[Collected data entries]

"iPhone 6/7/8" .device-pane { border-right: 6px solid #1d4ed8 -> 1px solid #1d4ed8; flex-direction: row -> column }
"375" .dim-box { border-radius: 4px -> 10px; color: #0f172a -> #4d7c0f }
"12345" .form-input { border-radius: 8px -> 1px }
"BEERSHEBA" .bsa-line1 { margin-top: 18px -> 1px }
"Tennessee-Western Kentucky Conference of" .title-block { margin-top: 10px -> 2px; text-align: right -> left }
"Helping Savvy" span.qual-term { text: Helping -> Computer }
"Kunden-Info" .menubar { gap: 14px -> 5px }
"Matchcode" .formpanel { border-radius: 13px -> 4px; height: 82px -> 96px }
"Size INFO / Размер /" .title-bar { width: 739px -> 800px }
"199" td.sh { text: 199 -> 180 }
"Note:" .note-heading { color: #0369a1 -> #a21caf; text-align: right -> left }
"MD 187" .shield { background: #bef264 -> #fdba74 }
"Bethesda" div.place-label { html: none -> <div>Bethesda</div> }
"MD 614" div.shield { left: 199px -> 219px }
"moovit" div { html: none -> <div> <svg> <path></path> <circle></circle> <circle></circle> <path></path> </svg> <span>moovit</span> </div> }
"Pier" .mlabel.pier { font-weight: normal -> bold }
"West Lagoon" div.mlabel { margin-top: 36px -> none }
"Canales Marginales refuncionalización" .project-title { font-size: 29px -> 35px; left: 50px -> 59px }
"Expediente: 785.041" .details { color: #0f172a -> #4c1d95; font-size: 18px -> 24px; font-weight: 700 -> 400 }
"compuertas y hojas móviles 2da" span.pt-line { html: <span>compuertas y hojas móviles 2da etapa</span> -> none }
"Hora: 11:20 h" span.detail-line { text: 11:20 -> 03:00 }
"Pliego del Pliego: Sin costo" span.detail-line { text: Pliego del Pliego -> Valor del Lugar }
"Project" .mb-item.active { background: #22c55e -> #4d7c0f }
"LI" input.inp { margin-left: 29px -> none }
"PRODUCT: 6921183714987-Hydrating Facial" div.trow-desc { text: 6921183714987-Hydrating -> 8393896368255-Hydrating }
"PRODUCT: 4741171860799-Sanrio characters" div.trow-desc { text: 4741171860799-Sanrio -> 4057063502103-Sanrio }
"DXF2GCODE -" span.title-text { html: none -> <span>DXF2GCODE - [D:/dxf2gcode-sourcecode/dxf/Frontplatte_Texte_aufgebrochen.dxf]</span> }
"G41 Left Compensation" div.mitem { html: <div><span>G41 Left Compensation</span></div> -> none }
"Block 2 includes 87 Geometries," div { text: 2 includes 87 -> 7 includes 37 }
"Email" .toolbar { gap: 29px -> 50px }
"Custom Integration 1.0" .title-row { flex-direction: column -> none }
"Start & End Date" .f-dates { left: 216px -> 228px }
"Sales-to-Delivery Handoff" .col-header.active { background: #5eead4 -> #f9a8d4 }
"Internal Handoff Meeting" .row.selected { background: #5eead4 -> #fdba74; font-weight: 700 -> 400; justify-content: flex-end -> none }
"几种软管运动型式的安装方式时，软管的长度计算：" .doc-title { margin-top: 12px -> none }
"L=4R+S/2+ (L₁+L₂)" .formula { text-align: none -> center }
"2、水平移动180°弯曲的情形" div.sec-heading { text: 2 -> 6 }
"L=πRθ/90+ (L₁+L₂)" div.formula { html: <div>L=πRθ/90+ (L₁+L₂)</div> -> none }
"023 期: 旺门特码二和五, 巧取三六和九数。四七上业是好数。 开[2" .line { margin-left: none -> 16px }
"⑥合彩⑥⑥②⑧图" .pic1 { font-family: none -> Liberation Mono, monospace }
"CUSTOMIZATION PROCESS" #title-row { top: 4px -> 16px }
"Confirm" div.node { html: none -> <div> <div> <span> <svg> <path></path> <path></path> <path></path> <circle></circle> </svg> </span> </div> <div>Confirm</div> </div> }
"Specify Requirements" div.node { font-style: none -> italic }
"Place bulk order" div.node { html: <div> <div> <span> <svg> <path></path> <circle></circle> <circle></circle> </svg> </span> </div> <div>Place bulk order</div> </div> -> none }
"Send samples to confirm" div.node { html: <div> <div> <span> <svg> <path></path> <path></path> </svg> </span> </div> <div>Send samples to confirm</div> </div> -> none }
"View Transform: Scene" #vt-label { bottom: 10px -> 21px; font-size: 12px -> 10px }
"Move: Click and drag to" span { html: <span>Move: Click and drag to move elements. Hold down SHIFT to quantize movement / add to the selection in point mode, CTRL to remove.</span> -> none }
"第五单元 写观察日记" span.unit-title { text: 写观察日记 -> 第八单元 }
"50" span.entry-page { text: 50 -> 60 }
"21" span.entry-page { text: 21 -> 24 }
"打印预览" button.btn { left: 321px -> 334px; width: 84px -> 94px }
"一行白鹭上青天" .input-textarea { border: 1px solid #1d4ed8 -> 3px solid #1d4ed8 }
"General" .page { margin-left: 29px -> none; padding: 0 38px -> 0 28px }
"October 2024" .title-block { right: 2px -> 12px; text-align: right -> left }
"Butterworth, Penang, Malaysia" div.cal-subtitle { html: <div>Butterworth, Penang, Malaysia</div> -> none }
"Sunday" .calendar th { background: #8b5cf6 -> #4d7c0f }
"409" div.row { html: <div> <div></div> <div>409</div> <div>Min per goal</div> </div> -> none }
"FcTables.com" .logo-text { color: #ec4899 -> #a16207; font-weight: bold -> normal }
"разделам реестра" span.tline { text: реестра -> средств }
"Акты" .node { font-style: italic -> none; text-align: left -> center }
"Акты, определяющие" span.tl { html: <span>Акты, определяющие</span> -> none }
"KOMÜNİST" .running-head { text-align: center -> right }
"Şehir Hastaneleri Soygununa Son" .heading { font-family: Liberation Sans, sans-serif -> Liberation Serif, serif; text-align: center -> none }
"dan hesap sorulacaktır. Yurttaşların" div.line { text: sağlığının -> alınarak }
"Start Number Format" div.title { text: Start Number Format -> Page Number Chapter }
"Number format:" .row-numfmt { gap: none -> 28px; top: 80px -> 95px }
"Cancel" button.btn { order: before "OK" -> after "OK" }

**Work to be completed:**
Output all of the data in full, exactly as given.

**Finished exercise:**
"iPhone 6/7/8" .device-pane { border-right: 6px solid #1d4ed8 -> 1px solid #1d4ed8; flex-direction: row -> column }
"375" .dim-box { border-radius: 4px -> 10px; color: #0f172a -> #4d7c0f }
"12345" .form-input { border-radius: 8px -> 1px }
"BEERSHEBA" .bsa-line1 { margin-top: 18px -> 1px }
"Tennessee-Western Kentucky Conference of" .title-block { margin-top: 10px -> 2px; text-align: right -> left }
"Helping Savvy" span.qual-term { text: Helping -> Computer }
"Kunden-Info" .menubar { gap: 14px -> 5px }
"Matchcode" .formpanel { border-radius: 13px -> 4px; height: 82px -> 96px }
"Size INFO / Размер /" .title-bar { width: 739px -> 800px }
"199" td.sh { text: 199 -> 180 }
"Note:" .note-heading { color: #0369a1 -> #a21caf; text-align: right -> left }
"MD 187" .shield { background: #bef264 -> #fdba74 }
"Bethesda" div.place-label { html: none -> <div>Bethesda</div> }
"MD 614" div.shield { left: 199px -> 219px }
"moovit" div { html: none -> <div> <svg> <path></path> <circle></circle> <circle></circle> <path></path> </svg> <span>moovit</span> </div> }
"Pier" .mlabel.pier { font-weight: normal -> bold }
"West Lagoon" div.mlabel { margin-top: 36px -> none }
"Canales Marginales refuncionalización" .project-title { font-size: 29px -> 35px; left: 50px -> 59px }
"Expediente: 785.041" .details { color: #0f172a -> #4c1d95; font-size: 18px -> 24px; font-weight: 700 -> 400 }
"compuertas y hojas móviles 2da" span.pt-line { html: <span>compuertas y hojas móviles 2da etapa</span> -> none }
"Hora: 11:20 h" span.detail-line { text: 11:20 -> 03:00 }
"Pliego del Pliego: Sin costo" span.detail-line { text: Pliego del Pliego -> Valor del Lugar }
"Project" .mb-item.active { background: #22c55e -> #4d7c0f }
"LI" input.inp { margin-left: 29px -> none }
"PRODUCT: 6921183714987-Hydrating Facial" div.trow-desc { text: 6921183714987-Hydrating -> 8393896368255-Hydrating }
"PRODUCT: 4741171860799-Sanrio characters" div.trow-desc { text: 4741171860799-Sanrio -> 4057063502103-Sanrio }
"DXF2GCODE -" span.title-text { html: none -> <span>DXF2GCODE - [D:/dxf2gcode-sourcecode/dxf/Frontplatte_Texte_aufgebrochen.dxf]</span> }
"G41 Left Compensation" div.mitem { html: <div><span>G41 Left Compensation</span></div> -> none }
"Block 2 includes 87 Geometries," div { text: 2 includes 87 -> 7 includes 37 }
"Email" .toolbar { gap: 29px -> 50px }
"Custom Integration 1.0" .title-row { flex-direction: column -> none }
"Start & End Date" .f-dates { left: 216px -> 228px }
"Sales-to-Delivery Handoff" .col-header.active { background: #5eead4 -> #f9a8d4 }
"Internal Handoff Meeting" .row.selected { background: #5eead4 -> #fdba74; font-weight: 700 -> 400; justify-content: flex-end -> none }
"几种软管运动型式的安装方式时，软管的长度计算：" .doc-title { margin-top: 12px -> none }
"L=4R+S/2+ (L₁+L₂)" .formula { text-align: none -> center }
"2、水平移动180°弯曲的情形" div.sec-heading { text: 2 -> 6 }
"L=πRθ/90+ (L₁+L₂)" div.formula { html: <div>L=πRθ/90+ (L₁+L₂)</div> -> none }
"023 期: 旺门特码二和五, 巧取三六和九数。四七上业是好数。 开[2" .line { margin-left: none -> 16px }
"⑥合彩⑥⑥②⑧图" .pic1 { font-family: none -> Liberation Mono, monospace }
"CUSTOMIZATION PROCESS" #title-row { top: 4px -> 16px }
"Confirm" div.node { html: none -> <div> <div> <span> <svg> <path></path> <path></path> <path></path> <circle></circle> </svg> </span> </div> <div>Confirm</div> </div> }
"Specify Requirements" div.node { font-style: none -> italic }
"Place bulk order" div.node { html: <div> <div> <span> <svg> <path></path> <circle></circle> <circle></circle> </svg> </span> </div> <div>Place bulk order</div> </div> -> none }
"Send samples to confirm" div.node { html: <div> <div> <span> <svg> <path></path> <path></path> </svg> </span> </div> <div>Send samples to confirm</div> </div> -> none }
"View Transform: Scene" #vt-label { bottom: 10px -> 21px; font-size: 12px -> 10px }
"Move: Click and drag to" span { html: <span>Move: Click and drag to move elements. Hold down SHIFT to quantize movement / add to the selection in point mode, CTRL to remove.</span> -> none }
"第五单元 写观察日记" span.unit-title { text: 写观察日记 -> 第八单元 }
"50" span.entry-page { text: 50 -> 60 }
"21" span.entry-page { text: 21 -> 24 }
"打印预览" button.btn { left: 321px -> 334px; width: 84px -> 94px }
"一行白鹭上青天" .input-textarea { border: 1px solid #1d4ed8 -> 3px solid #1d4ed8 }
"General" .page { margin-left: 29px -> none; padding: 0 38px -> 0 28px }
"October 2024" .title-block { right: 2px -> 12px; text-align: right -> left }
"Butterworth, Penang, Malaysia" div.cal-subtitle { html: <div>Butterworth, Penang, Malaysia</div> -> none }
"Sunday" .calendar th { background: #8b5cf6 -> #4d7c0f }
"409" div.row { html: <div> <div></div> <div>409</div> <div>Min per goal</div> </div> -> none }
"FcTables.com" .logo-text { color: #ec4899 -> #a16207; font-weight: bold -> normal }
"разделам реестра" span.tline { text: реестра -> средств }
"Акты" .node { font-style: italic -> none; text-align: left -> center }
"Акты, определяющие" span.tl { html: <span>Акты, определяющие</span> -> none }
"KOMÜNİST" .running-head { text-align: center -> right }
"Şehir Hastaneleri Soygununa Son" .heading { font-family: Liberation Sans, sans-serif -> Liberation Serif, serif; text-align: center -> none }
"dan hesap sorulacaktır. Yurttaşların" div.line { text: sağlığının -> alınarak }
"Start Number Format" div.title { text: Start Number Format -> Page Number Chapter }
"Number format:" .row-numfmt { gap: none -> 28px; top: 80px -> 95px }
"Cancel" button.btn { order: before "OK" -> after "OK" }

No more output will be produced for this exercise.